元大阪市民が大阪都構想について思うこと
本日住民投票が行われる大阪都構想(大阪市を廃止し特別区を設置することについての住民投票)、とにかく混沌としている。主にコストを中心としたメリット/デメリットについて両陣営から激しい鍔迫り合いの様相だが…このロジックを土俵にした議論については、基本的に反対派の意見が正しいのだろう。
また一昨日だったか、市財政局長が移行に伴うコストについて「虚偽であった」と謝罪会見を開く自体となっている。この構図がとにかく醜悪であり、この一点だけで色々と判断はつきそうなものであるが…
しかしそれでも。恐らく可決されるのではないかと思う。あまりにもまとまりを欠くが、元大阪市民で今も「大阪人」をアイデンティティとして持っている30代男性のいち意見として記録しておく。あくまで私見であり、何かしらの調査やファクトに基づいたものではないことだけ付け加えておく。
・よく「賛成派はしっかりと中身を理解していない」ということを…特に先生方は仰るが、そうでもないと思う。少なくとも、大阪市廃止によって「どうやら余計なコストがかかるらしい」「二重行政の解消で直接的に財政が改善することもないらしい」という程度のぼんやりとした認識はあるのではないか。しかしそれでも賛成する市民がいる。それは何故か?「ほな先生がたは何をしてくれはるん?」という思い故にだ。不信感と言ってもよい。130人もの学者先生並べはるけど、まあみんな批判ばっかりしはるねえ…なんか感じ悪いねえ…
・あと悲観的な未来をたくさん並べられても、でもそうなると決まったわけじゃないよね?と思ってしまう。賛成者は大阪都構想に「不思議の勝ち」を求めているのであり、そしてその可能性は大いにあるのでは?と考えているのです。バカなことを言うなと言われるのは百も承知だが、学者がそんなに賢く、有能であるのならば、なぜバブル崩壊は予期できなかったのか?リーマンショックは回避できなかったのか?コロナパンデミックは回避できなかったのか?それらの大いなる危機を回避できなかったのだから、今回あなた方が予想している不幸な未来も「当たるも八卦当たらぬも八卦」以上のものではないのでは?
・少なくとも経済的な成長うんぬんは、人々の営みは、割と気分とか雰囲気で変わるんじゃないですかね?ご祝儀相場とか言うし。知らんけど。
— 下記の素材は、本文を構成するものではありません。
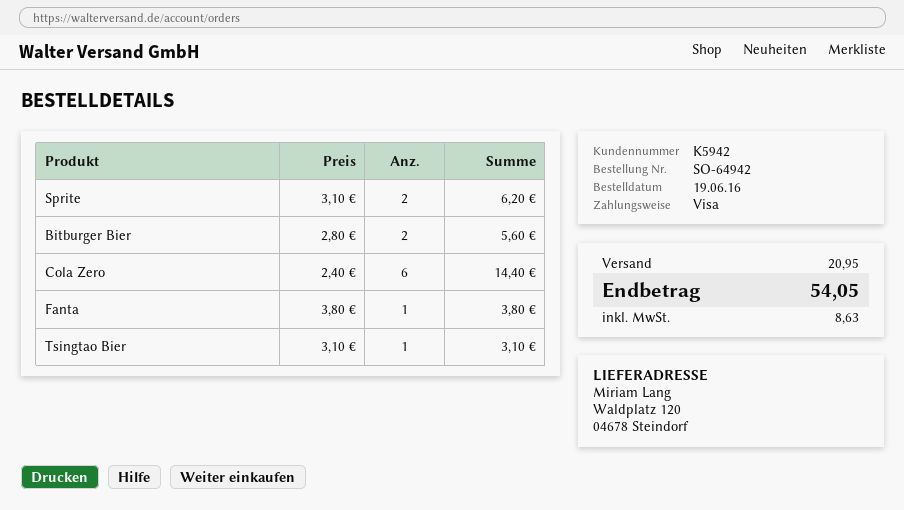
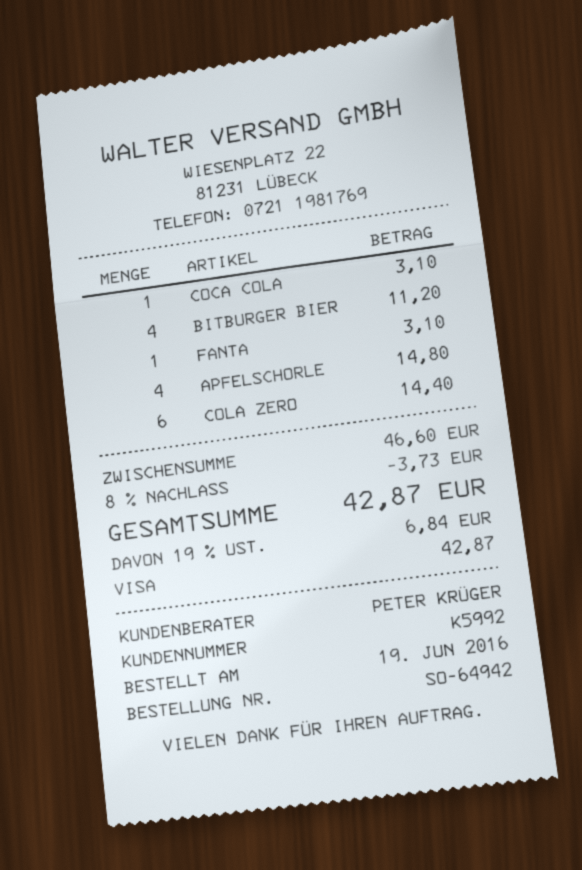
customer number: K5942 -> K5992
Sprite: 2 for 6.20 -> none
Bitburger Bier: 2 for 5.60 -> 4 for 11.20
Fanta: 1 for 3.80 -> 1 for 3.10
Tsingtao Bier: 1 for 3.10 -> none
COCA COLA: none -> 1 for 3.10
APFELSCHORLE: none -> 4 for 14.80
discount: none -> 8% = 3.73
shipping: 20.95 -> none
tax: 8.63 -> 6.84
total: 54.05 -> 42.87

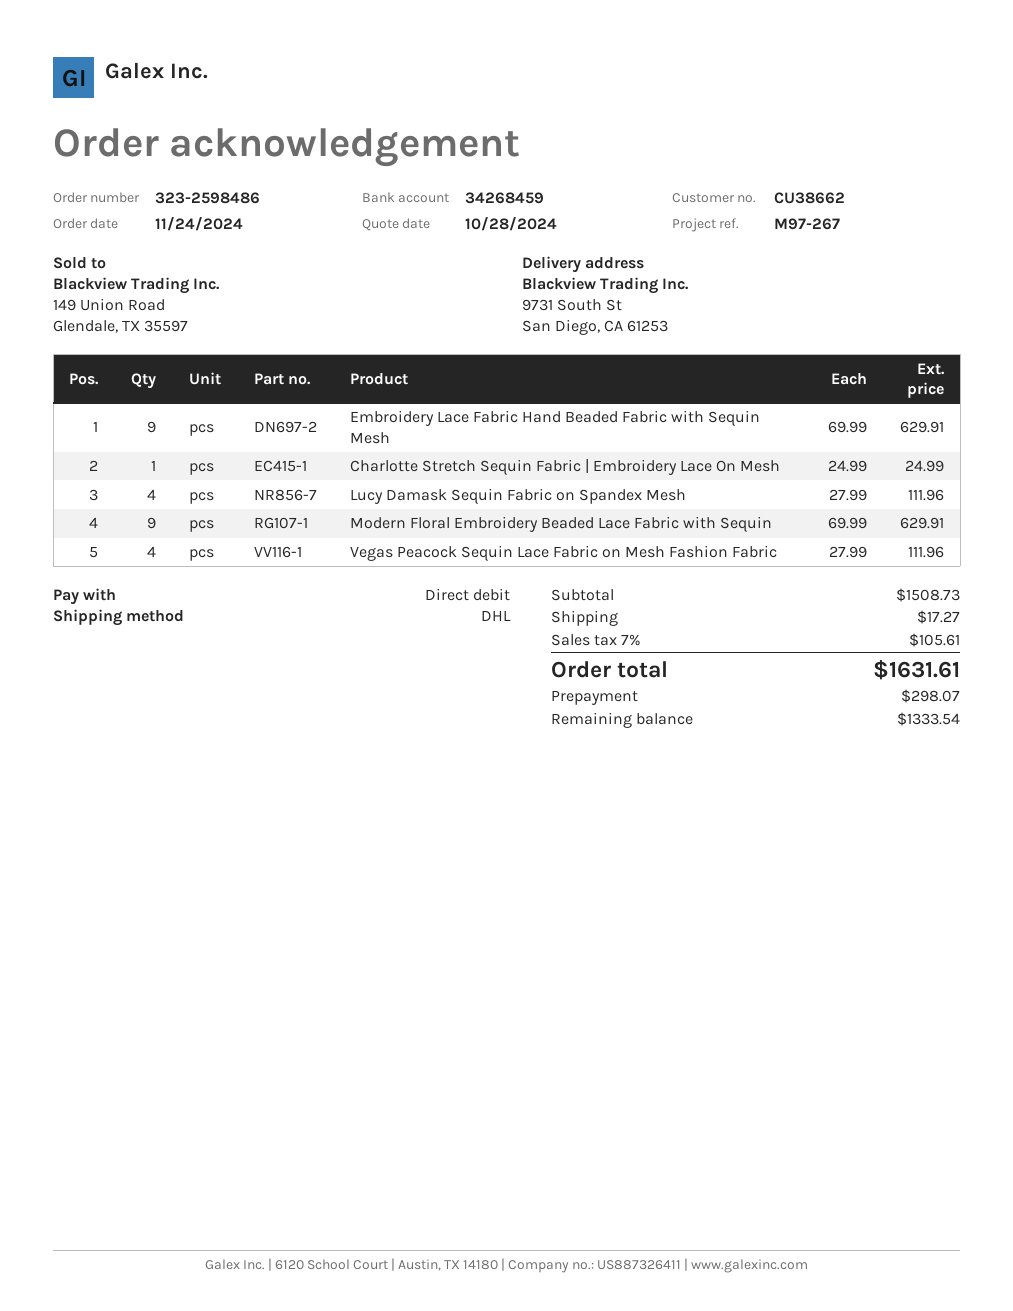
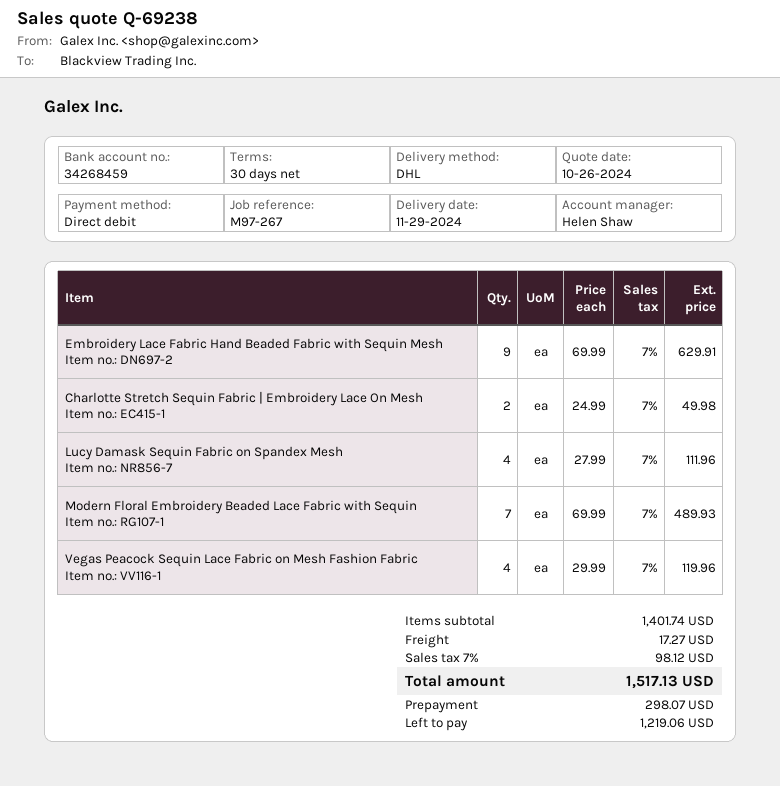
quote date: 2024-10-28 -> 2024-10-26
Charlotte Stretch Sequin Fabric | Embroidery Lace On Mesh: 1 x 24.99 = 24.99 -> 2 x 24.99 = 49.98
Modern Floral Embroidery Beaded Lace Fabric with Sequin: 9 x 69.99 = 629.91 -> 7 x 69.99 = 489.93
Vegas Peacock Sequin Lace Fabric on Mesh Fashion Fabric: 4 x 27.99 = 111.96 -> 4 x 29.99 = 119.96
subtotal: 1508.73 -> 1401.74
tax: 7% = 105.61 -> 7% = 98.12
total: 1631.61 -> 1517.13
balance: 1333.54 -> 1219.06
・コロナ禍の最中にこんな住民投票なんて馬鹿げている、というような批判も聞いた。実に真っ当な意見だと思うが、しかしこの「なんとなく雰囲気だけは抑え込めているような気がする」というタイミングは、維新にとってはベストだと言ってもよい。なぜならば大阪市のコロナ陽性者数は累計でいまだ6700名以下であり、これは市人口の0.25%に満たない。家族や友人など含めても、どう考えてもコロナを身近に感じた人の方が少数派である。とすればコロナ禍で彼らが受けているのは、医療にまつわる問題ではなく気分としての「閉塞感」が一番大きいのではないか。そうするとこの都構想なるものが、閉塞感を取り払ってくれる変化になるかもしれない。
・そういった一抹の期待を抱いて投票することはいたって自然なココロの動きであるように思う。だからこそ、維新は未来の話ばかりをしている。
「大学進学の際に越してきたので、綺麗な西成区しか知らない。」ってんなわけあるかと思うし、しかもこの辺とか言ってる場所は「てんしば」で天王寺区やないかい、という風にツッコミどころ満載だが、そんな人間が読んでも、不思議なことに明るい未来があるのかも?というふうに情緒をくすぐられる。意外なことに、反対派の言う「大阪市を無くすな」という声よりも、賛成派の方がウェットで情緒に訴えかける声に聞こえてしまうのだ。
・というわけで投票権は無いが、もし今回投票できるなら賛成かな…と考えている。(ちなみに5年前の投票では反対に投じた)あとそっちの立場からもウェットなことを言うんかいと思われるかもしれないが、もし「大阪府」が「浪速府」とかで「大阪」という名称そのものが無くなる、という事態だったら反対したかもしれない。
・結局いろいろと感覚で判断するんだな、という自分自身に少し狼狽えている。